-- TRY IT --
From the records below, set down exactly the lines starting with the line that contains "sales rep: Judy Schmidt -> Alice Edwards" and going on through the line that contains "total: 631.61 -> 637.77". Nothing else is wanted.

Modification records
^^^^
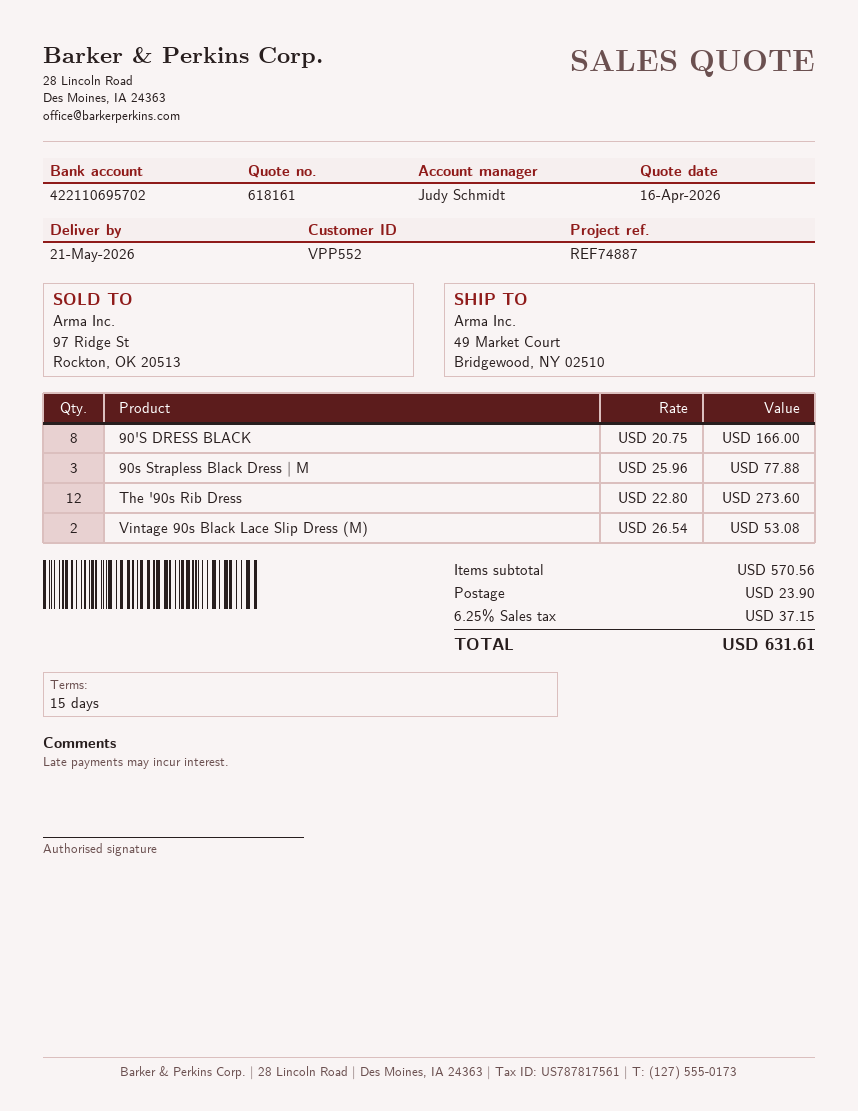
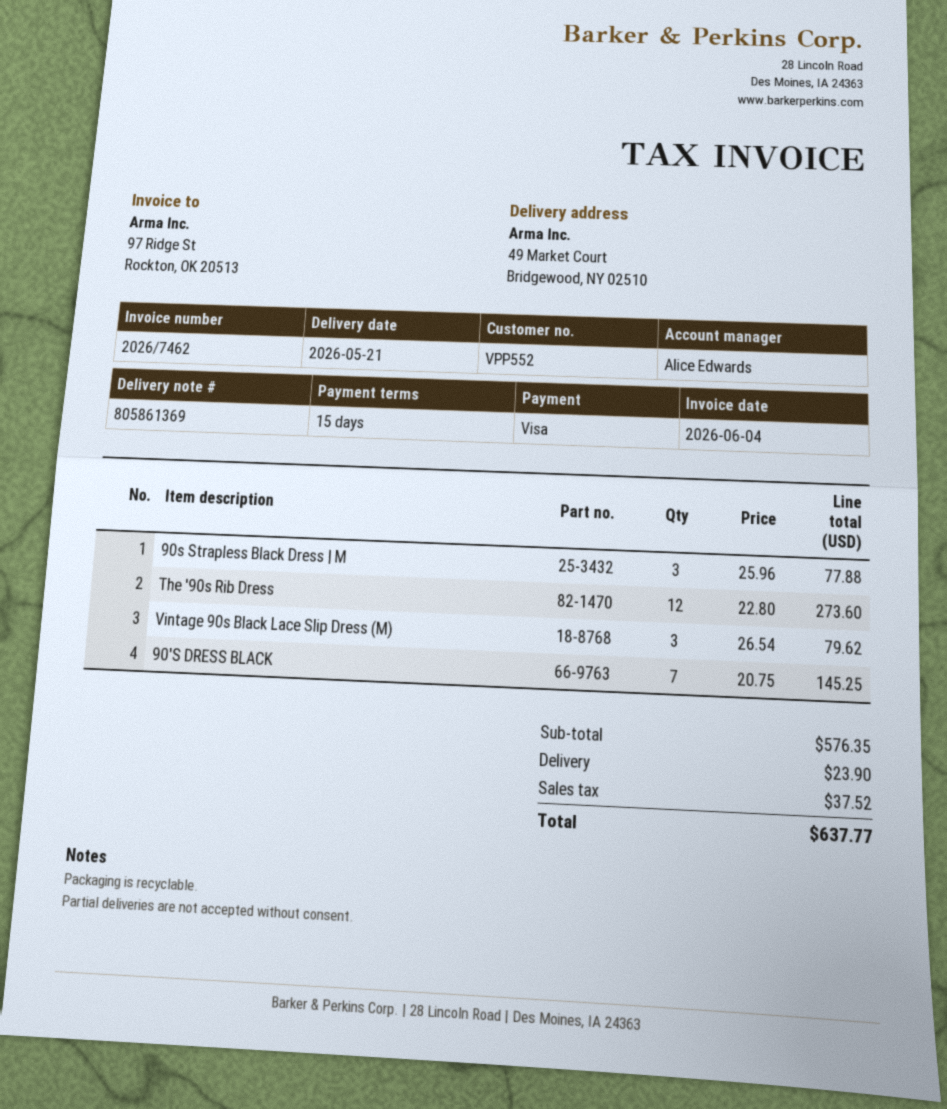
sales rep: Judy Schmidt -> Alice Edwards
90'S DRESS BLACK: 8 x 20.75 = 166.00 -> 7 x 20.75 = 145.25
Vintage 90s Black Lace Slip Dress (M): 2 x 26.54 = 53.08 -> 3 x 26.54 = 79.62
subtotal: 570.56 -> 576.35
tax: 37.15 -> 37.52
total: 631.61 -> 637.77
^^^^
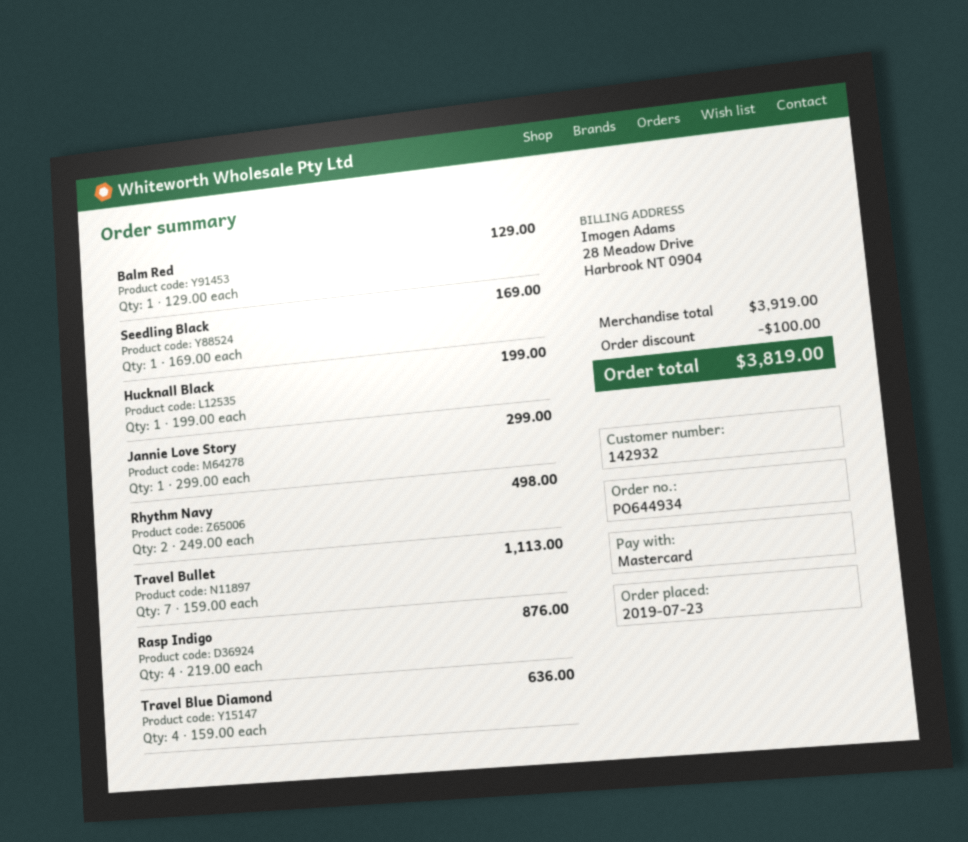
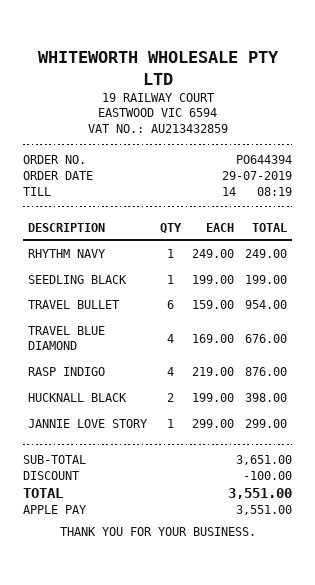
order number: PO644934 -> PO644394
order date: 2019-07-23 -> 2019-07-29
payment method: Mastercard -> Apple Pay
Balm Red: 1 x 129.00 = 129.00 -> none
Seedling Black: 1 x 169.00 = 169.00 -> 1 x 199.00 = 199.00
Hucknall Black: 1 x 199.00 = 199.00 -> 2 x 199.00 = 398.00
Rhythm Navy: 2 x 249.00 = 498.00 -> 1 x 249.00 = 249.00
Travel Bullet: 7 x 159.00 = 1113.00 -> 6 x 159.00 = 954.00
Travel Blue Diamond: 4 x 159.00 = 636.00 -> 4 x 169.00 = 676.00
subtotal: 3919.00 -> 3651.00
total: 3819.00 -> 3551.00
^^^^
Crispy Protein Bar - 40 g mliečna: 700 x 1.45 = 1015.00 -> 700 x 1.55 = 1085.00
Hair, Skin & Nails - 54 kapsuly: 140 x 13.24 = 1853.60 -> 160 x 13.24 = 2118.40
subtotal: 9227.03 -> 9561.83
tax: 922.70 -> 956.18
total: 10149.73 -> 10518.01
^^^^
-- SOLUTION FOR THIS TASK --
sales rep: Judy Schmidt -> Alice Edwards
90'S DRESS BLACK: 8 x 20.75 = 166.00 -> 7 x 20.75 = 145.25
Vintage 90s Black Lace Slip Dress (M): 2 x 26.54 = 53.08 -> 3 x 26.54 = 79.62
subtotal: 570.56 -> 576.35
tax: 37.15 -> 37.52
total: 631.61 -> 637.77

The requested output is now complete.